In fact I have also managed an application were the original developer was doing the backup of a database when the last user left the application on a day. But that has caveats. If a user left the app open no backup was done.
So I still stand by the recommendation that the app that uses a database, even the only app using it, should not be made responsible for the backup task. It's not because of it being technically impossible, but having a flaw of logic means no backup is done. So the reponsibility of the backup is on the server system. Now it depends on whether it being a Linux or Windows server, what tool is available for cronjobs.
If you have MySQL on a Windows server, maybe even on premise then I think cron is still available through the MySQL server itself as it is an always running service and has an event scheduler option within it:
But you could use the Windows task scheduler. And the straightforward backup tool is indeed mysqldump. That could also be started from the task scheduler without needing a specific VFP exe for that, as a cmd/bat file. But surely you won't start the application.exe to use it's backup feature. You're overall not depending on VFP and using VFP here boild down to the conveniece of knowing VFP in and out. If your VFPmysqlbackup.exe only uses myqldump, that's just crying out loud you don't want to write batch files.
But let's go further and look into the options of MySQL backups. As far as I know MySQL's backup documentation it says that myssqldump is a best option aside from binary file backups at least from time to time - let me lookup where it says so.
Found it at
Logical Backups Using mysqldump
In addition to physical backups, it is recommended that you regularly create logical backups by dumping your tables using mysqldump. A binary file might be corrupted without you noticing it. Dumped tables are stored into text files that are human-readable, so spotting table corruption becomes easier.

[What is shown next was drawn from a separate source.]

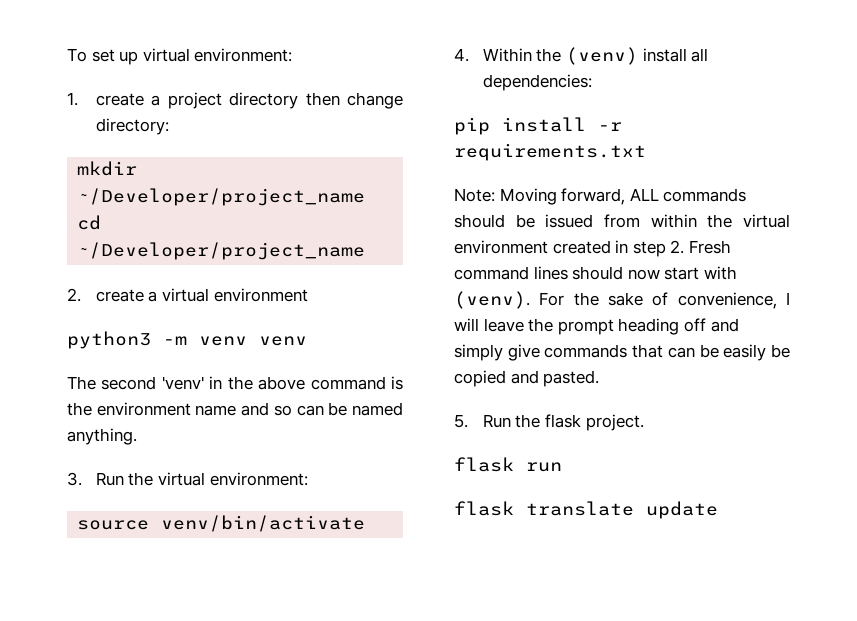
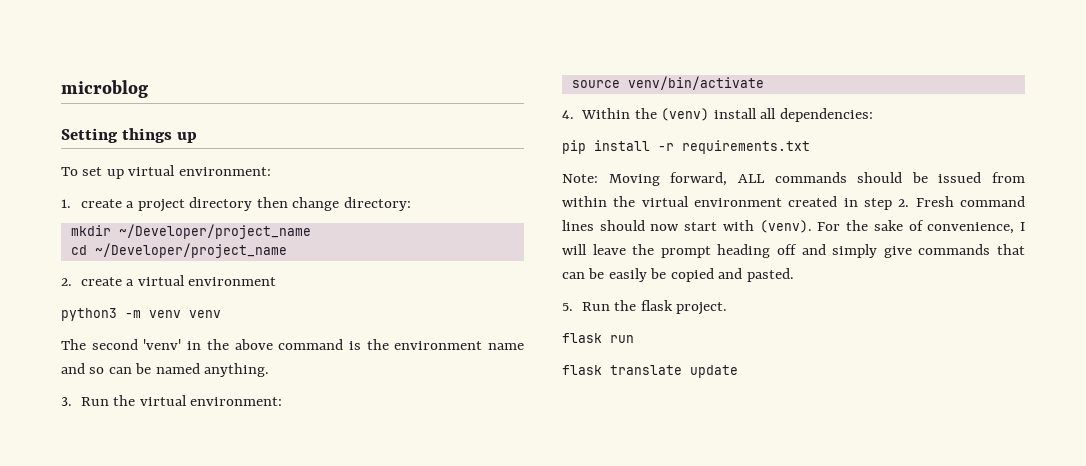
(67, 55) none -> [61,80,148,98] [61,128,198,143] microblog // Setting things up //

Also, because the format is simpler, the chance for serious data corruption is smaller.
And while that's written in the topic about InnoDB backup specifically, this is a good recommendation generally.
The documentation also says (
...Physical backup methods are faster than logical ones because they involve only file copying without conversion.
So you can also look from that perspective and not use mysqldump for every backup but use a combination of physical (binary) backups, also incremental backups and use mysqldump for logical backups. A plan could use a full physical backup every 8 hours, an incremental backup every hour except every 8th hour, and once a day a mysqldump. Don't underestimate how the database can grow and spike up the time necessary for a mysqldump.
After the quote I gave from
this paragraph continues:
mysqldump also has a --single-transaction option for making a consistent snapshot without locking out other clients.
So that makes it viable to use during application and database usage, too. But it's not an argument of using it for every backup, you could get to a day where this snapshot mysqldump then backs up is taking it long to keep up the snapshot in memory, and that reduces the memory available for caching and other MySQL optimizations. It's, therefore, better to only need this once each day, even with this option. Especially as you want to back up more than once a day. Higher frequency backups also ask for incremental backups only. In MSSQL Server you'd do that for log backups also to be able to truncate the log more often.
In a very large system, I'd also rather do replication and have the replicated database or even multiple replications as both safety copies and therefore backups and also for high availability and performance by load balancing queries to multiple instances. You can also easily do a backup of a replicated version without any influence on the main database server and performance. But that would all point to an Enterprise MySQL license and NDB cluster usage. I doubt you're anywhere near such a MySQL usage.